Phishing attacks are on a rise in the crypto world. In this article, we will discuss five different types of Phishing attacks and how they are used by bad actors as well as how to prevent such attacks.
Fake Customer Support Phishing
The most common type of phishing is a fake customer support approach where attackers pretend to be a part of a customer support team and request information such as email, seed phrase and password. Scammers will be using similar usernames, images and will almost look identical to real customer support teams. Users seeking help from customer support become the main target for phishers, hence it is important to follow the instructions displayed on official sites and media. Most importantly customer support will never attempt to contact you first and they will never send you links or ask you for private information. When you get contacted in this manner immediately report the user and block them to stop the attack. You can always reach out to your exchange support team to verify if any requests are genuine.
Social Media Phishing
Trust Wallet users have recently been victims of targeted Twitter phishing attacks by pushing fake technical support forms. The recent phenomenon has been spotted by Lawrence Abrams who had been tracking a Twitter phishing scammer targeting Trust Wallet and Metamask users. Phishers respond to users’ tweets pretending to be from the Trust Wallet support team, who link them to phishing sites docs.google.com or forms.app links to fill out a support form and receive help.

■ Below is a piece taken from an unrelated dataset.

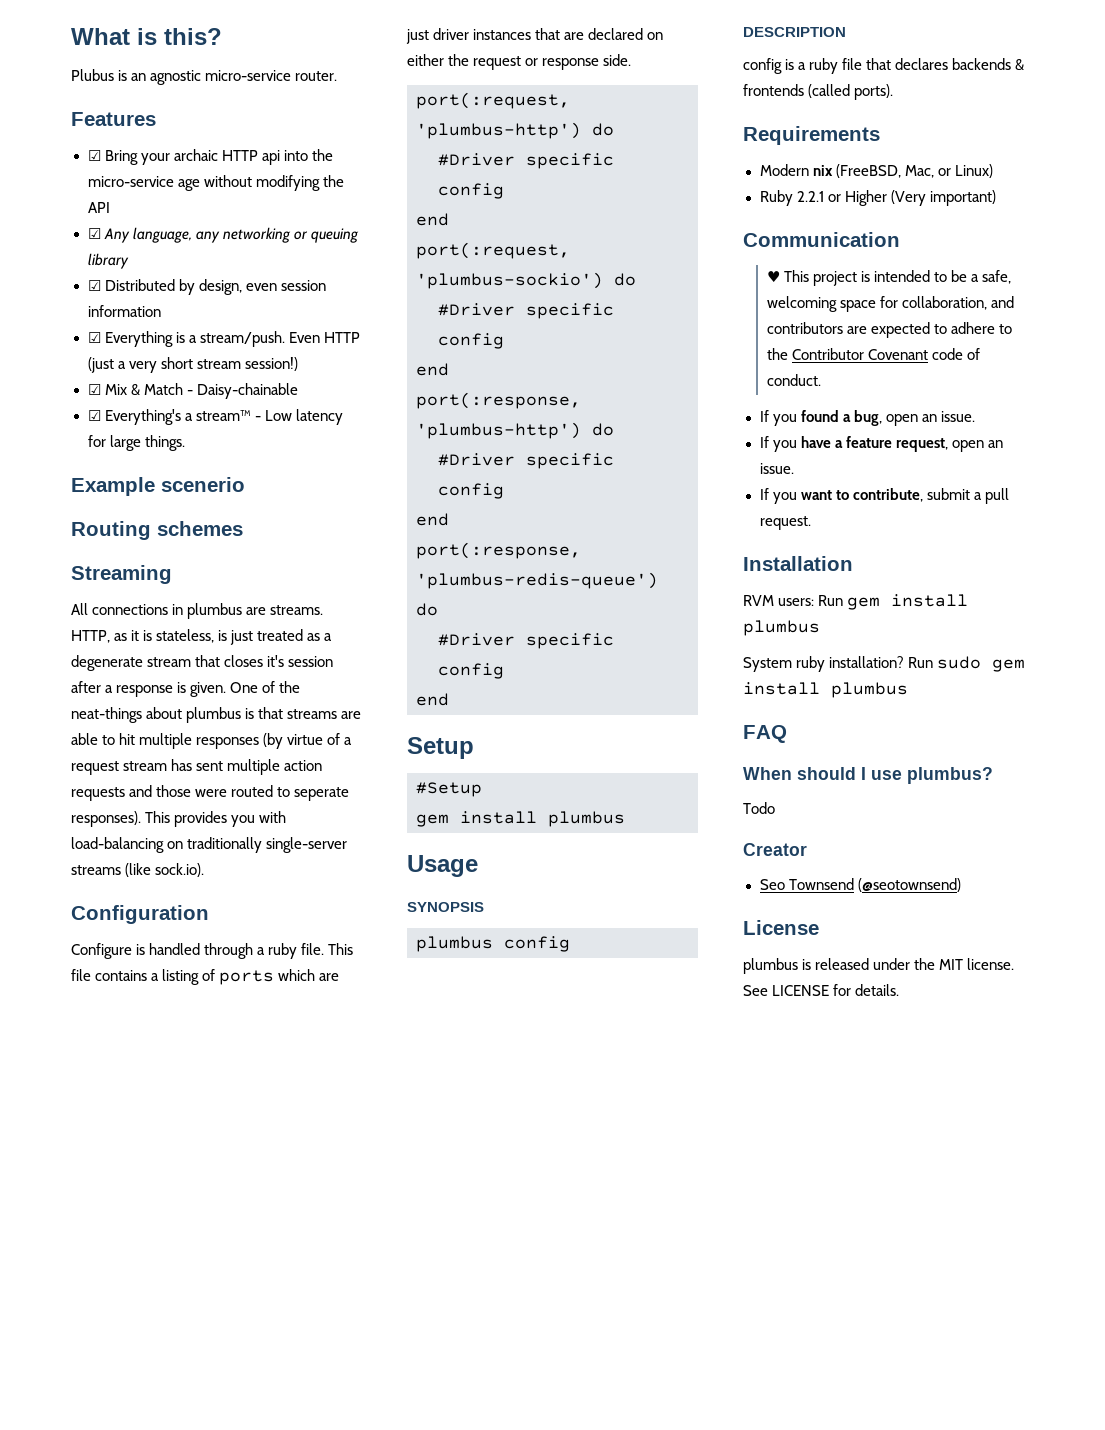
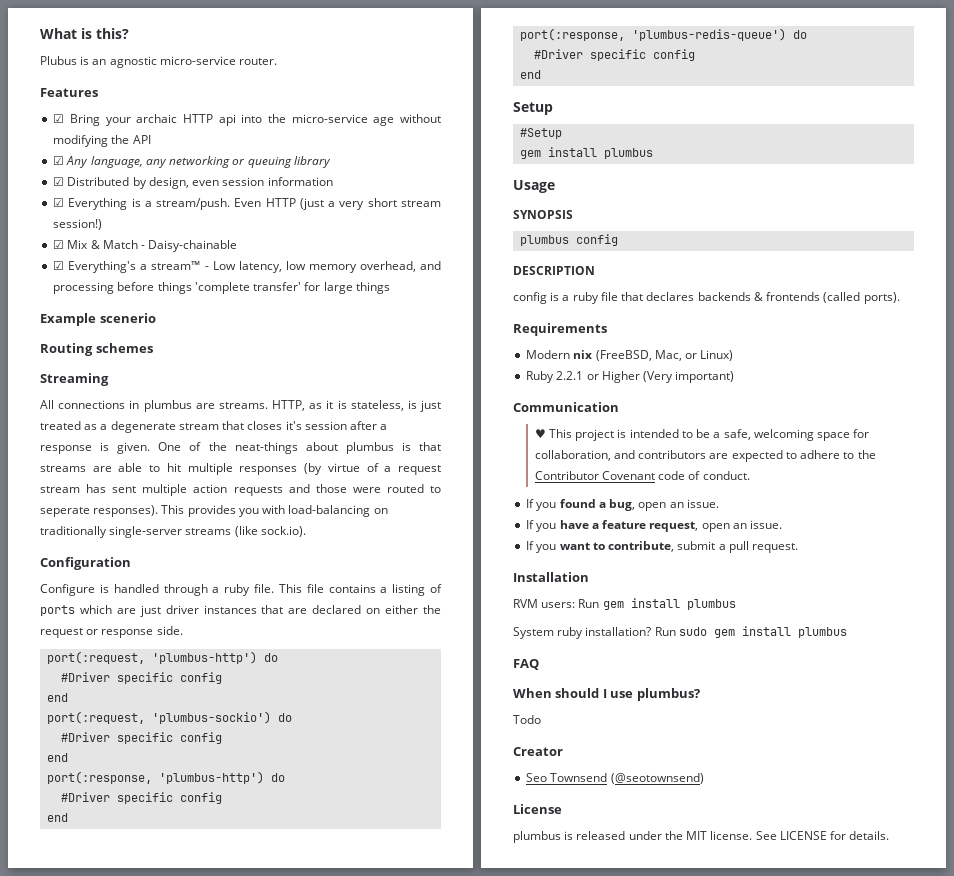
[295,409,343,425] latency -> [238,261,441,273] [53,282,302,294] latency, low memory overhead, and processing before things 'complete transfer'
[144,435,185,451] things. -> [355,282,390,294] things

When users visit these links, they will be shown a page pretending to be a support form for Trust Wallet.
However, this will not be an ordinary form to fill as it will be asking you for your private information and most importantly your seed (recovery) phrase. We remind you never to share your seed phrase with anyone. This is the key to your coins.

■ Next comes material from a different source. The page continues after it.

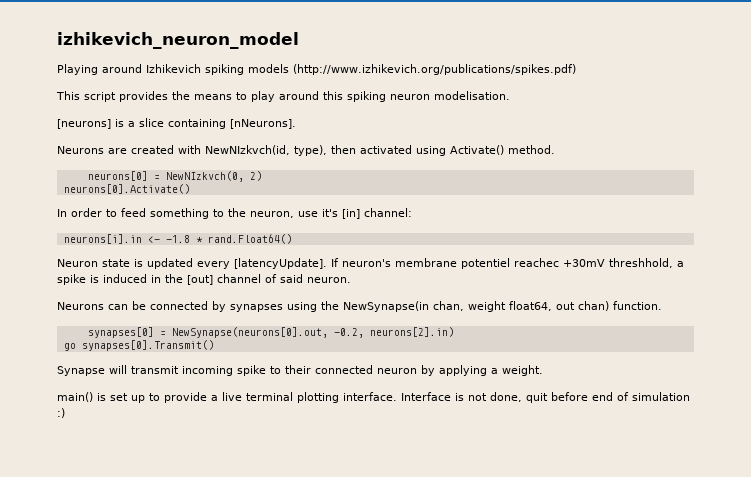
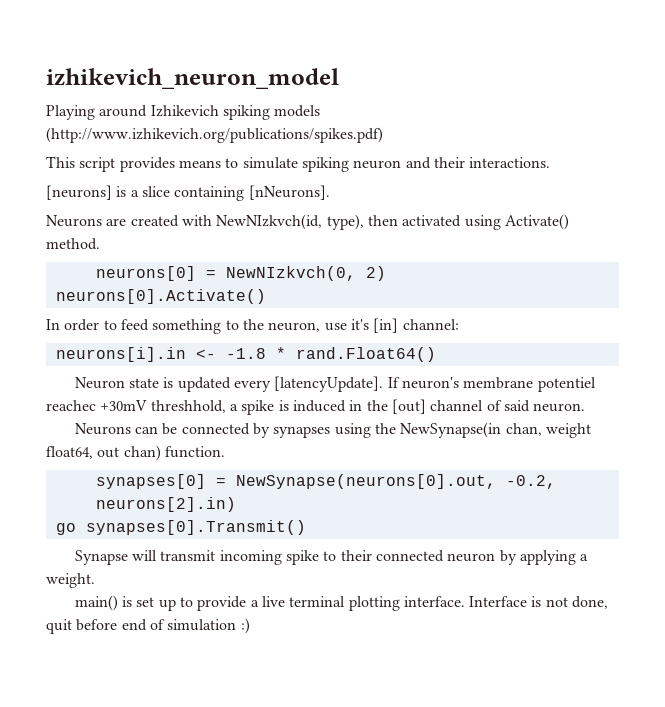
[172,91,190,100] the -> (175, 164) none
[251,91,510,102] play around this spiking neuron modelisation. -> [242,157,551,172] simulate spiking neuron and their interactions.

These types of forms are made to steal your crypto funds. Make sure not to submit any information and report this site straight away.
SEO or Imposter Website Phishing
Scammers create a clone version of an original website; hence it is extremely hard to detect. These websites are more common to be the top hit on search using google and other engines found google Ads so that users do not suspect anything and enter sensitive information. Luckily, it is quite easy to spot fake sites. Simply check the URL of the website you intend to visit. Cloned websites will use similar-looking but different letters such as “0” instead of “o” or “ä” instead of “a” as shown below. Most importantly, bookmark the original websites that are visited frequently to reduce risk completely.
Email Phishing has been around since the 1990s and it is still widely used among phishers. The aim is still to steal your funds and information by emailing you directly. The perpetrators’ emails often use well-known apps name and will have a sense of urgency using words such as “few days” “now”. These emails will often include links and the email will be written in grammatically incorrect English. Take your time to look over all the details. Check the email source and the link in the emails as it will give you an indication if the email is fake. When everything points out to a phishing email, delete the email without opening it and block the user.
Fake Mobile Apps
Mobile users are not safe from phishing. There are many fake apps on Google Play and Apple Store and many appear each day despite continuous efforts to ban them. The method appears to be particularly popular on the Android platform. There had been many users scammed with a fake Cardano wallet which had a 4.3-star rating at a time. How do you recognise a fake app? Look for obvious misspelling, often the brand colours will be incorrect on the logo and brand name. Check for how many downloads were made for this app. Popular apps have a lot more downloads. Secondly, you can always check for the publishers’ name. Most importantly use an official link from the website of the exchange or wallet to install the app.